Years ago, I read Jon Krakauer’s Into Thin Air about his experience on Mt. Everest in the 1996 disaster (and later his book Into the Wild). I was drawn to each of these books, and was as well similarly to a documentary on Netflix, which I watched over the weekend, called “The Summit,” about a 2008 disaster on K2, when 11 mountain climbers died. When I read or watch these memoirs, I am not drawn to the disaster but to the determination of mountain climbers and to the courage it must take to go to the big white beyond. To that fog in the mountains and in elements that aren’t comfortable at all. To put all your strength and willpower into a brief summit panorama must be exciting.
I thought yesterday about big white mountains as I looked north after work as Canadian geese flew northeast and honked. These are the same mountains we’ve been to in the summer, spring, and fall. The mountains are like bookends–the coastal mountains to the north and the Northern Cascades to the south. Hopefully soon we can plan a winter hike. One last hike before the cherry trees begin to blossom.

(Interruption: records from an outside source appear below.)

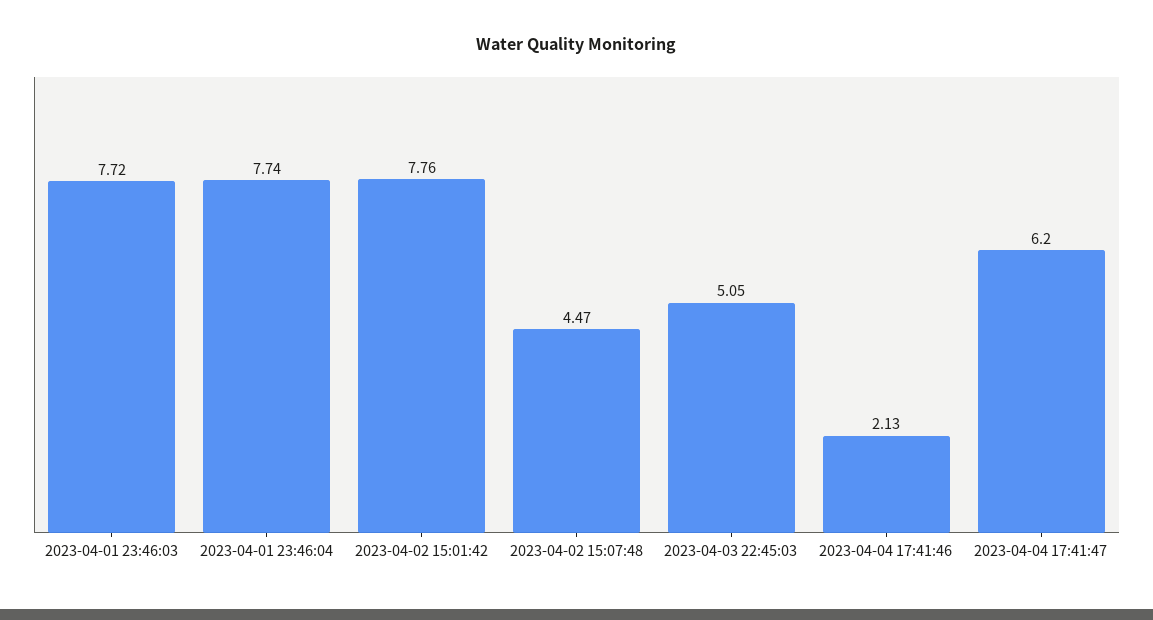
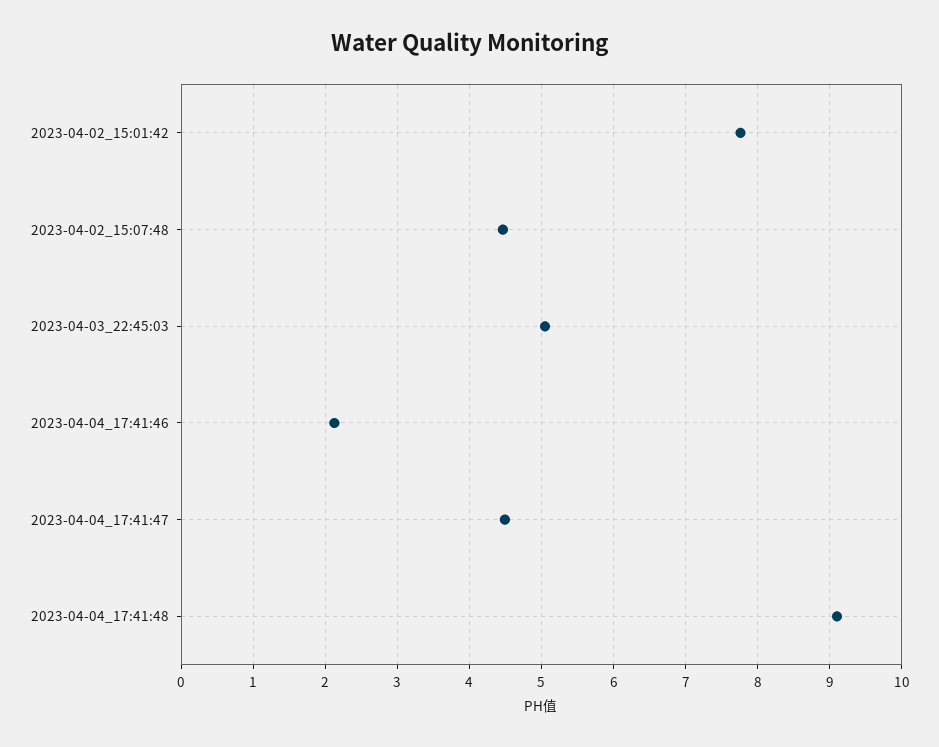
2023-04-01 23:46:03: 7.72 -> none
2023-04-01 23:46:04: 7.74 -> none
2023-04-04 17:41:47: 6.2 -> 4.5
2023-04-04_17:41:48: none -> 9.1

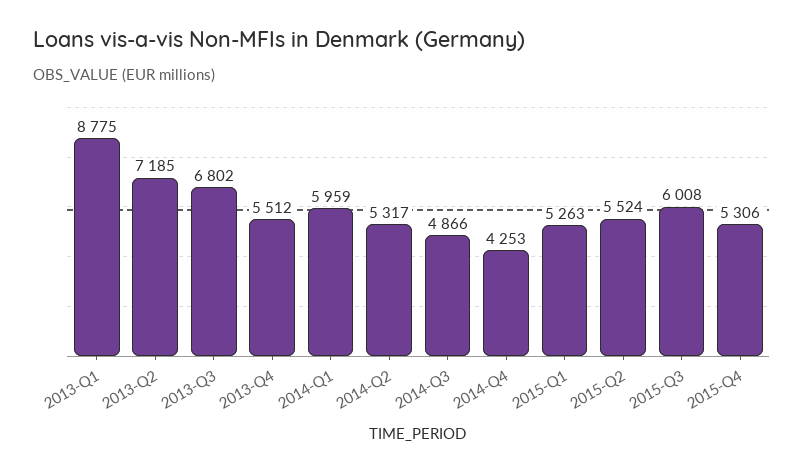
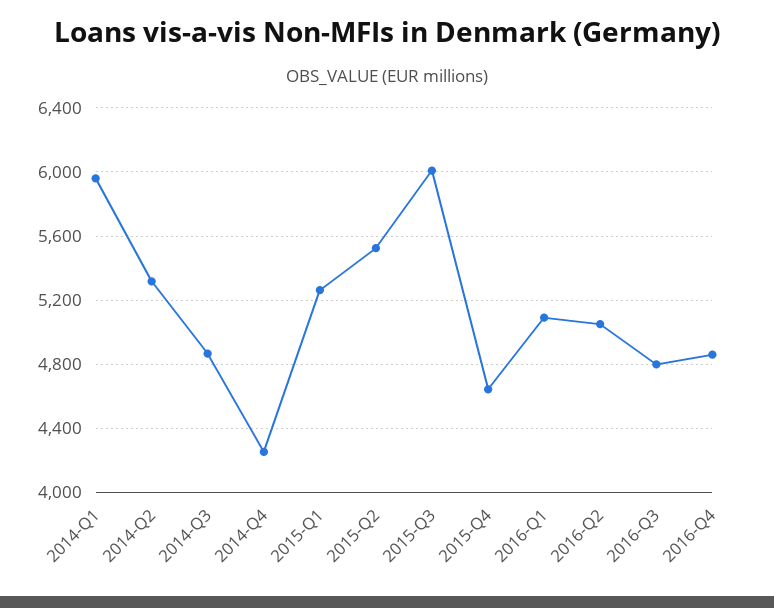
2013-Q1: 8775 -> none
2013-Q2: 7185 -> none
2013-Q3: 6802 -> none
2013-Q4: 5512 -> none
2015-Q4: 5306 -> 4650
2016-Q1: none -> 5100
2016-Q2: none -> 5050
2016-Q3: none -> 4800
2016-Q4: none -> 4850

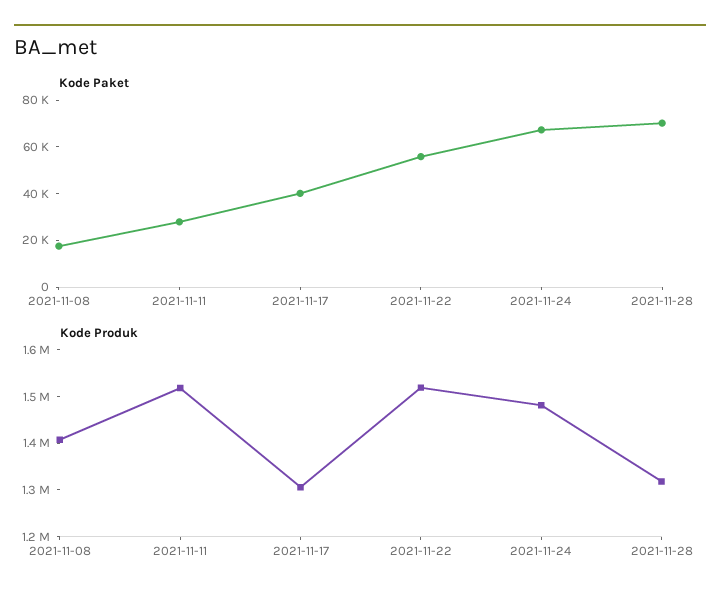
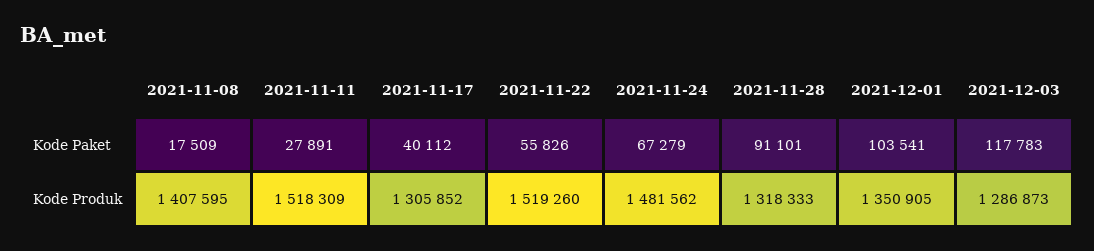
Kode Paket, 2021-11-28: 70000 -> 91101
Kode Paket, 2021-12-01: none -> 103541
Kode Paket, 2021-12-03: none -> 117783
Kode Produk, 2021-12-01: none -> 1350905
Kode Produk, 2021-12-03: none -> 1286873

At the same time, though we have had a weird winter here, we have to wonder just how long these glacial mountains will remain in the world. And though I don’t have any crazy ideas about climbing huge mountains, I’d love to climb smaller ones and reach the glaciers and be up close to them.
It gives me great pleasure to see mountains nearby, and even to sense them when I cannot see them, when the sky is shrouded by a white veil of fog. Even though I know what lies beyond, the mountains still seem mystical and mysterious. You could let your imagination run wild and create fictional stories about all kinds of possibilities existing into the great beyond.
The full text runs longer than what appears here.